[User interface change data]
# # #

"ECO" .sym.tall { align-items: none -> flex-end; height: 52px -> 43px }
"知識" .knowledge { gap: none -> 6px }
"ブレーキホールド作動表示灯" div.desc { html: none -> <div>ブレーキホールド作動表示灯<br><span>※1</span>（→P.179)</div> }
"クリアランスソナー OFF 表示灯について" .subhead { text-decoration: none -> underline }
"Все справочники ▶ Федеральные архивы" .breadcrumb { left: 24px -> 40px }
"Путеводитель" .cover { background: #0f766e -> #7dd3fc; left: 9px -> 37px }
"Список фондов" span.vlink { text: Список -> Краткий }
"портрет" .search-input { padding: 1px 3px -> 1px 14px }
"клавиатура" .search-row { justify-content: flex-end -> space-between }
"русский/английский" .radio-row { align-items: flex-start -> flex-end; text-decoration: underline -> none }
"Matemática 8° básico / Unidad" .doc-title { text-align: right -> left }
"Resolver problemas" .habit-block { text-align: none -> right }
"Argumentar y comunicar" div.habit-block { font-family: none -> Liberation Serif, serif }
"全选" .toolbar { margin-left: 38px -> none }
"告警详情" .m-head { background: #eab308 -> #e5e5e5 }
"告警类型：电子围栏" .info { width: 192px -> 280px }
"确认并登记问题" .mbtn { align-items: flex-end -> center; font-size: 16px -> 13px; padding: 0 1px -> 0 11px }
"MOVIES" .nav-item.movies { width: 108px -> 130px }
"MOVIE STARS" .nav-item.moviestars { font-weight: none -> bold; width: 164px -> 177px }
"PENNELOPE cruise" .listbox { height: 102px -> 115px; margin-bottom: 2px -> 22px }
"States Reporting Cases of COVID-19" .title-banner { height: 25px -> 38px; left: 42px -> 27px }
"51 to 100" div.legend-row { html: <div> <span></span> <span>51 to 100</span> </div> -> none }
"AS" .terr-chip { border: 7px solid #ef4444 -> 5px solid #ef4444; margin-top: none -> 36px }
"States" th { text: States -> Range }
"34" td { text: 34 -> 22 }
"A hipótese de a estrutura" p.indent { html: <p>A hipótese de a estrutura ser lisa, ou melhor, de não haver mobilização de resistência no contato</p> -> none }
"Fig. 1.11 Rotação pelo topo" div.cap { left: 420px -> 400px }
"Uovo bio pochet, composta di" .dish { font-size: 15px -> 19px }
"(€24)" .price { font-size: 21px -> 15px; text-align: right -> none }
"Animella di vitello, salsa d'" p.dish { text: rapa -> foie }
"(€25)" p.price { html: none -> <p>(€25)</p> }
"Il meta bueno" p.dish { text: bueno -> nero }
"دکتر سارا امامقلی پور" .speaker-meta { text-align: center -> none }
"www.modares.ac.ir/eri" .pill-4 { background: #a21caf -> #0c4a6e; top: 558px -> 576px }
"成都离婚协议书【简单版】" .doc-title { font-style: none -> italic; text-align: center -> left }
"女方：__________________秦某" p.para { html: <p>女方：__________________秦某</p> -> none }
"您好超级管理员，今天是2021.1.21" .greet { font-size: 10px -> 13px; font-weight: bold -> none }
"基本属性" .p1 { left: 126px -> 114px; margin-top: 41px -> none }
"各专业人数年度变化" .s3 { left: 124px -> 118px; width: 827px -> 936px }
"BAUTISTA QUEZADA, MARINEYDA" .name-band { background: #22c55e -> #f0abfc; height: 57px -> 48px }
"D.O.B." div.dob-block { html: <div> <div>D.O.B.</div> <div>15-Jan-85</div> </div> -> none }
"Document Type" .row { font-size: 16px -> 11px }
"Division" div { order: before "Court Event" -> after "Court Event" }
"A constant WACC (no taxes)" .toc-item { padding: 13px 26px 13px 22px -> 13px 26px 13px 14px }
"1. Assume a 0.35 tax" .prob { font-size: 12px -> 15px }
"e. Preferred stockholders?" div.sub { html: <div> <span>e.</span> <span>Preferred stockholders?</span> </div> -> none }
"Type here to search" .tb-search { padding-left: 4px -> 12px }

# # #

■ Problem description: Within the entries, find all lines that contain "text" and copy each one.

■ Expected answer:
"クリアランスソナー OFF 表示灯について" .subhead { text-decoration: none -> underline }
"Список фондов" span.vlink { text: Список -> Краткий }
"русский/английский" .radio-row { align-items: flex-start -> flex-end; text-decoration: underline -> none }
"Matemática 8° básico / Unidad" .doc-title { text-align: right -> left }
"Resolver problemas" .habit-block { text-align: none -> right }
"States" th { text: States -> Range }
"34" td { text: 34 -> 22 }
"(€24)" .price { font-size: 21px -> 15px; text-align: right -> none }
"Animella di vitello, salsa d'" p.dish { text: rapa -> foie }
"Il meta bueno" p.dish { text: bueno -> nero }
"دکتر سارا امامقلی پور" .speaker-meta { text-align: center -> none }
"成都离婚协议书【简单版】" .doc-title { font-style: none -> italic; text-align: center -> left }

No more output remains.